- Executive
- Born: July 24, 1945 (age 80) Fallbrook, California, U.S.

Teams
- San Diego Padres (1973–1977); California Angels (1978–1991); Boston Red Sox (1993–2004);

= Mike Port =

American baseball player (born 1945)

Michael D. Port (born July 24, 1945) is an American former professional baseball executive. He was vice president of umpiring for Major League Baseball (MLB) from August 2005 through March 2011. He previously served as a front-office executive for three MLB clubs, including stints as the general manager of the California Angels and as acting general manager of the Boston Red Sox.

==Career==

===San Diego Padres===
Port was born in Fallbrook, California. After attending United States International University in San Diego, Port entered baseball in 1969 as a minor league second baseman for the newly born San Diego Padres of MLB, but after an injury, he retired to become an executive in the Padre organization. In 1973 he became the club's farm system director and moved to the Angels in a similar capacity in 1978.

===California Angels===
Port was also adept at the business side of baseball, and in 1980, he was promoted by the Angels to vice president and chief administrative officer. He succeeded Buzzie Bavasi, his boss in both San Diego and Anaheim, as the Angels' general manager late in 1984. After just falling short of winning the American League West Division title in 1985, the 1986 Angels finished first in their division and led three games to one in the 1986 ALCS; they were one out from their first AL title before the Red Sox started a comeback that ended their pennant hopes.

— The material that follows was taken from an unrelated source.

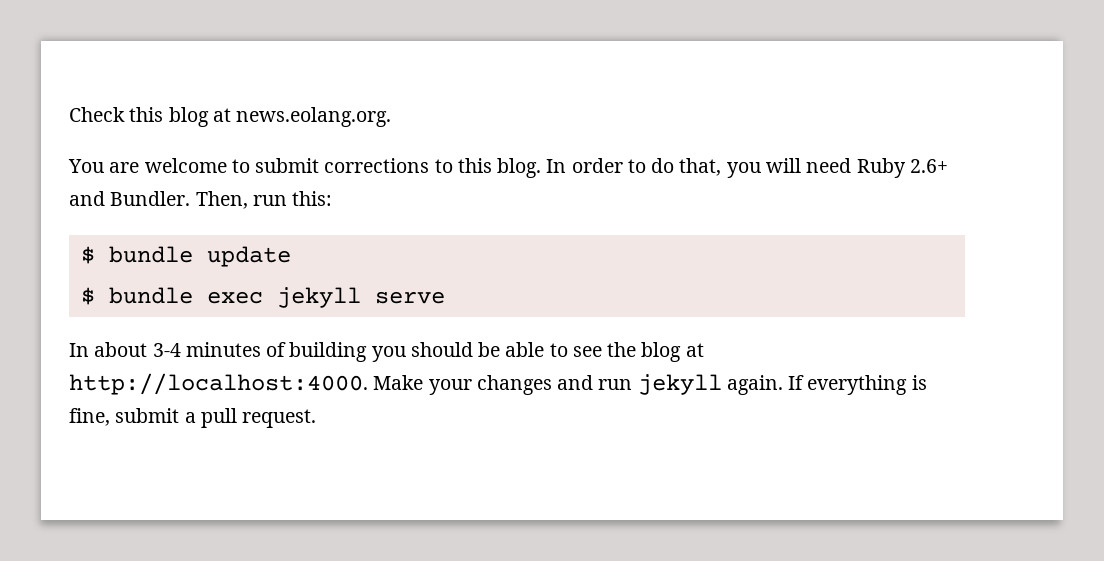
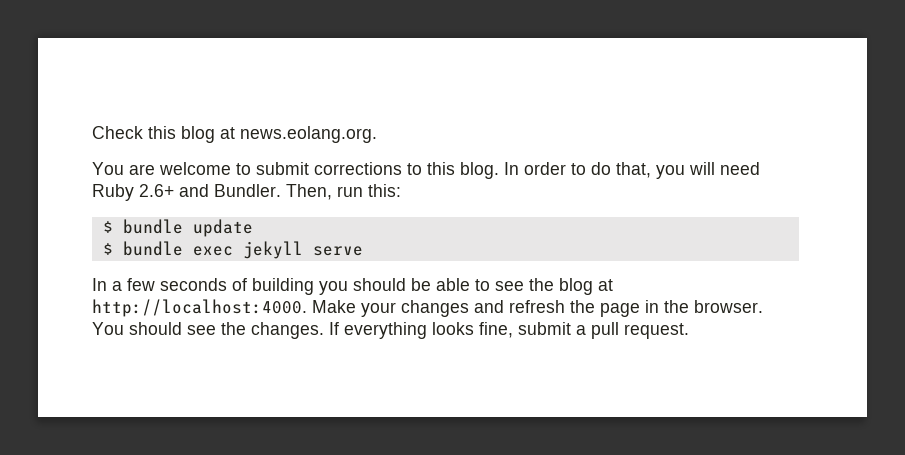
[94,342,261,357] about 3-4 minutes -> [112,278,227,291] a few seconds
[598,374,783,395] run jekyll again. -> [509,300,763,317] [92,322,324,339] refresh the page in the browser. You should see the changes.
[911,375,927,390] is -> [432,322,474,335] looks

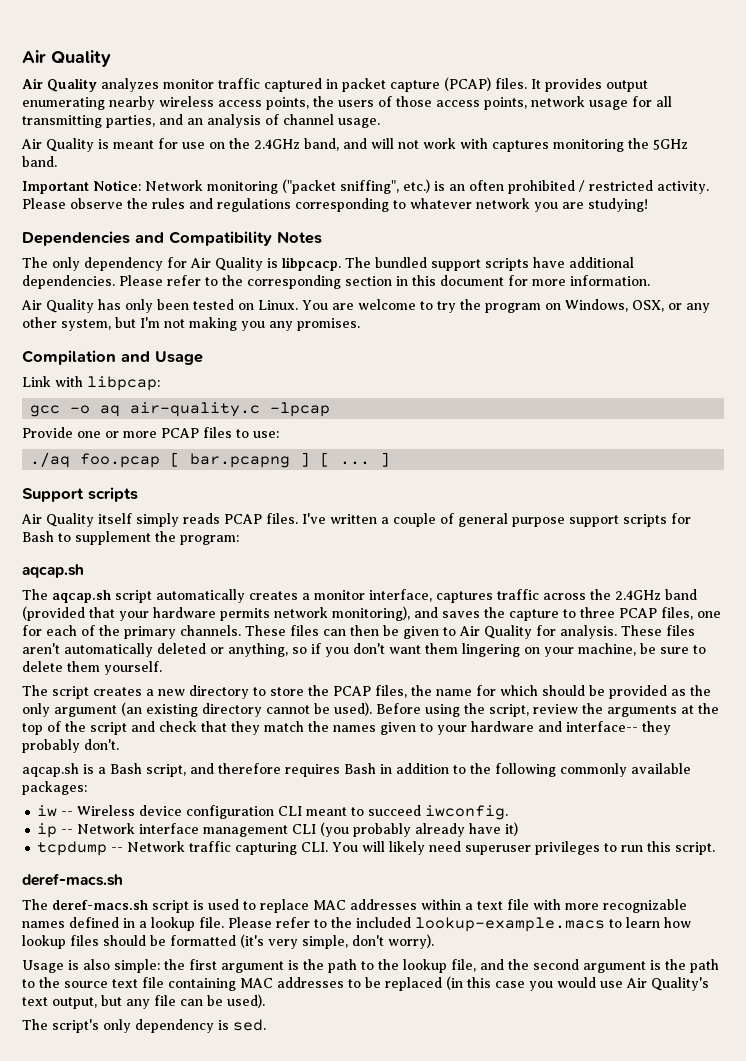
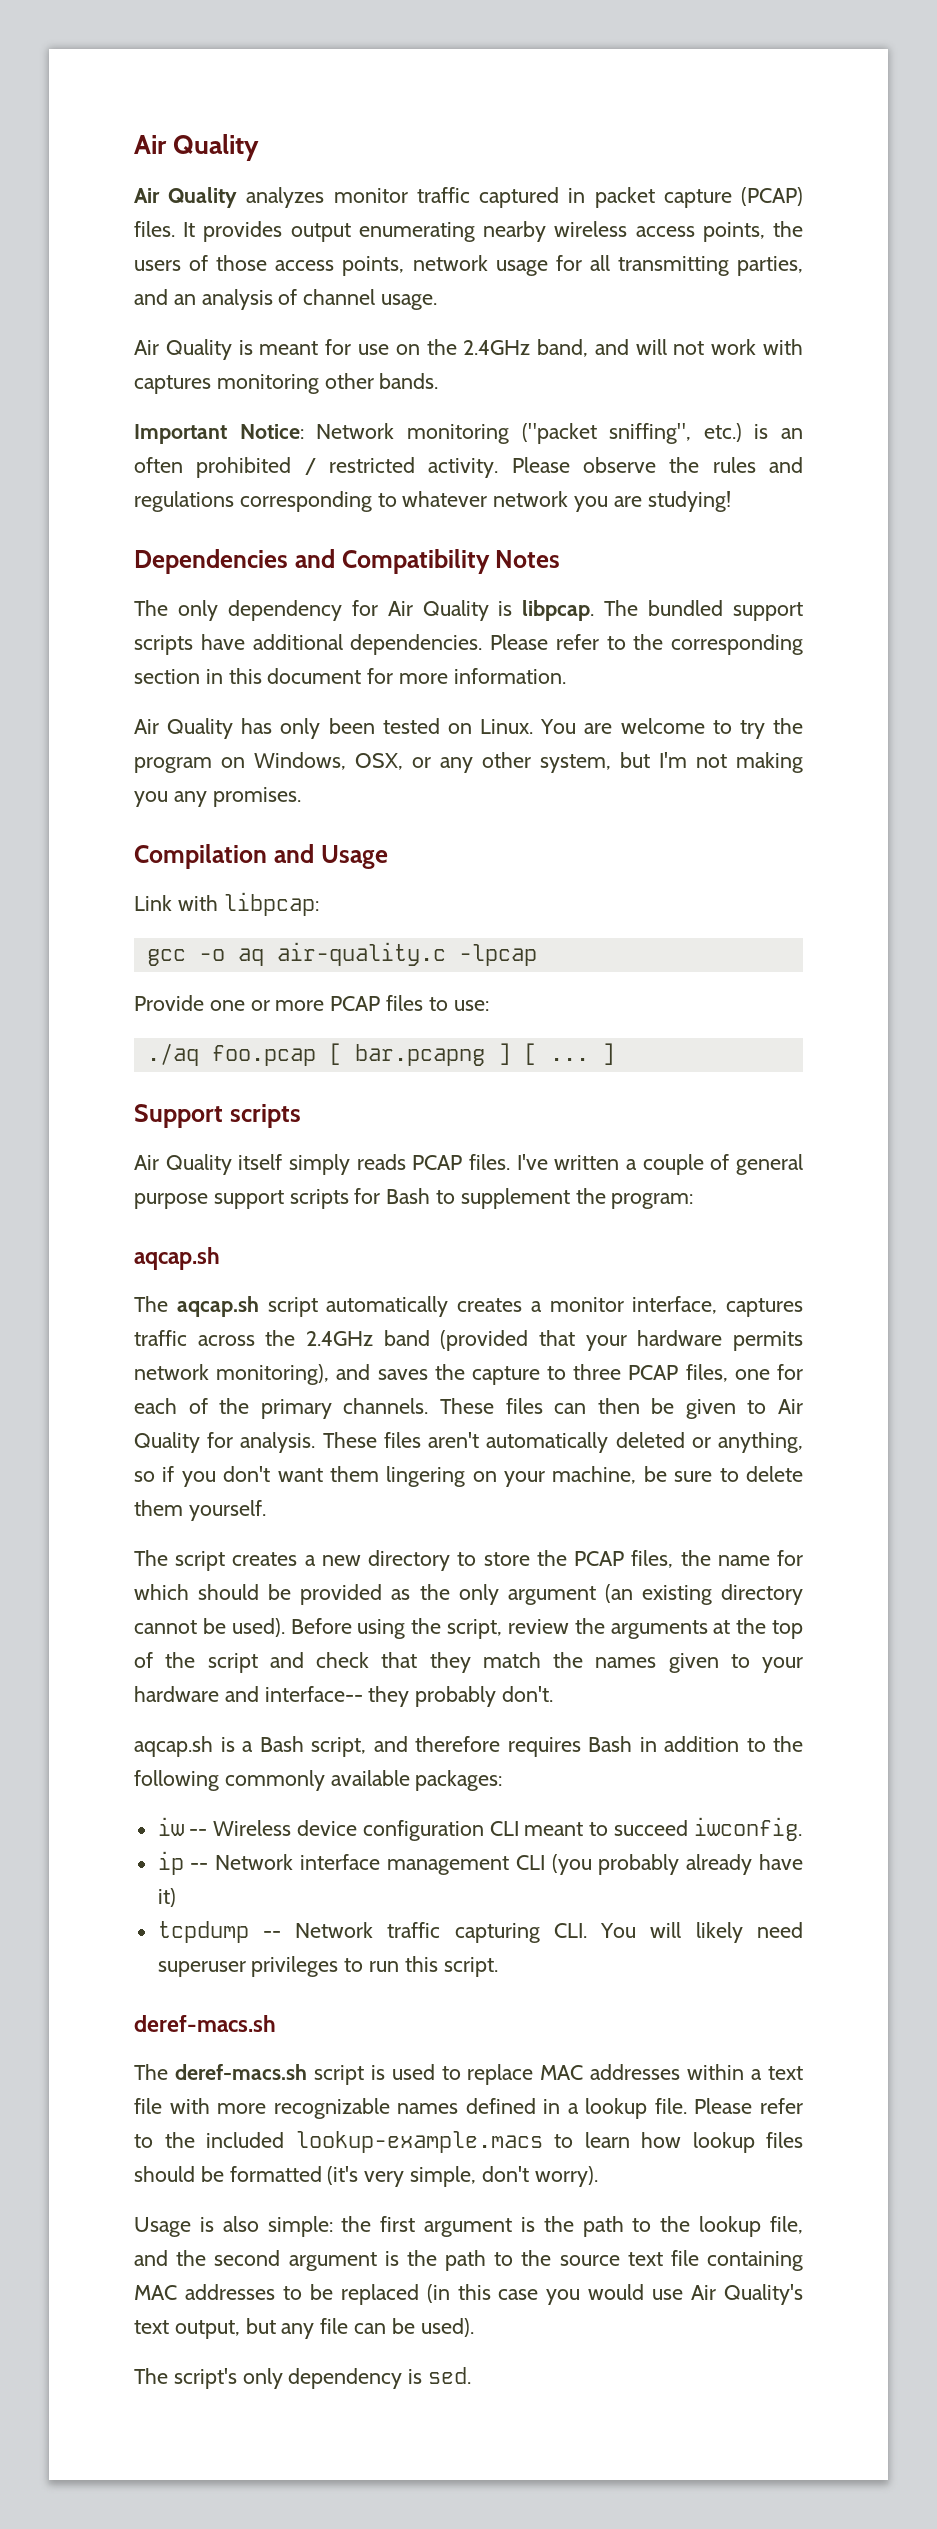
[628,138,688,150] [22,156,57,167] the 5GHz band. -> [324,373,439,389] other bands.
[282,257,341,271] libpcacp. -> [522,600,595,621] libpcap.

After that disappointment, the Angels, with several veteran players nearing the end of their careers, contended only in 1989. During the 1991 campaign—in which the Angels finished seventh and last in their division, despite a record of 81-81 (.500)—Port was dismissed. Nonetheless, during his tenure with the Angels, the Major League club averaged 85 wins per year and, with the assistance of scouting director Bob Fontaine and player development director Bill Bavasi, the Angels signed and developed players such as Tim Salmon, Jim Abbott, Garret Anderson, Troy Percival, Damion Easley, Gary DiSarcina and Jim Edmonds.

===Boston Red Sox===
In 1992, Port became the first president of the Arizona Fall League, an annual training ground inaugurated by MLB designed for the elite prospects of all member clubs, then joined the Red Sox as assistant general manager in February 1993. Three years later, he was promoted to the club's post of vice president, baseball operations. In February 2002, immediately after John W. Henry, Tom Werner and New England Sports Ventures took control of the Red Sox, Port was named acting GM. Despite 93 regular-season wins, and Port's midseason acquisition of outfielder Cliff Floyd, Boston finished second in the AL East and missed the Wild Card.

With the appointment of Theo Epstein as Boston's general manager in November 2002, Port resumed his former role. He survived a heart attack, and continued to serve as the Red Sox' VP, baseball operations through the club's 2004 World Championship.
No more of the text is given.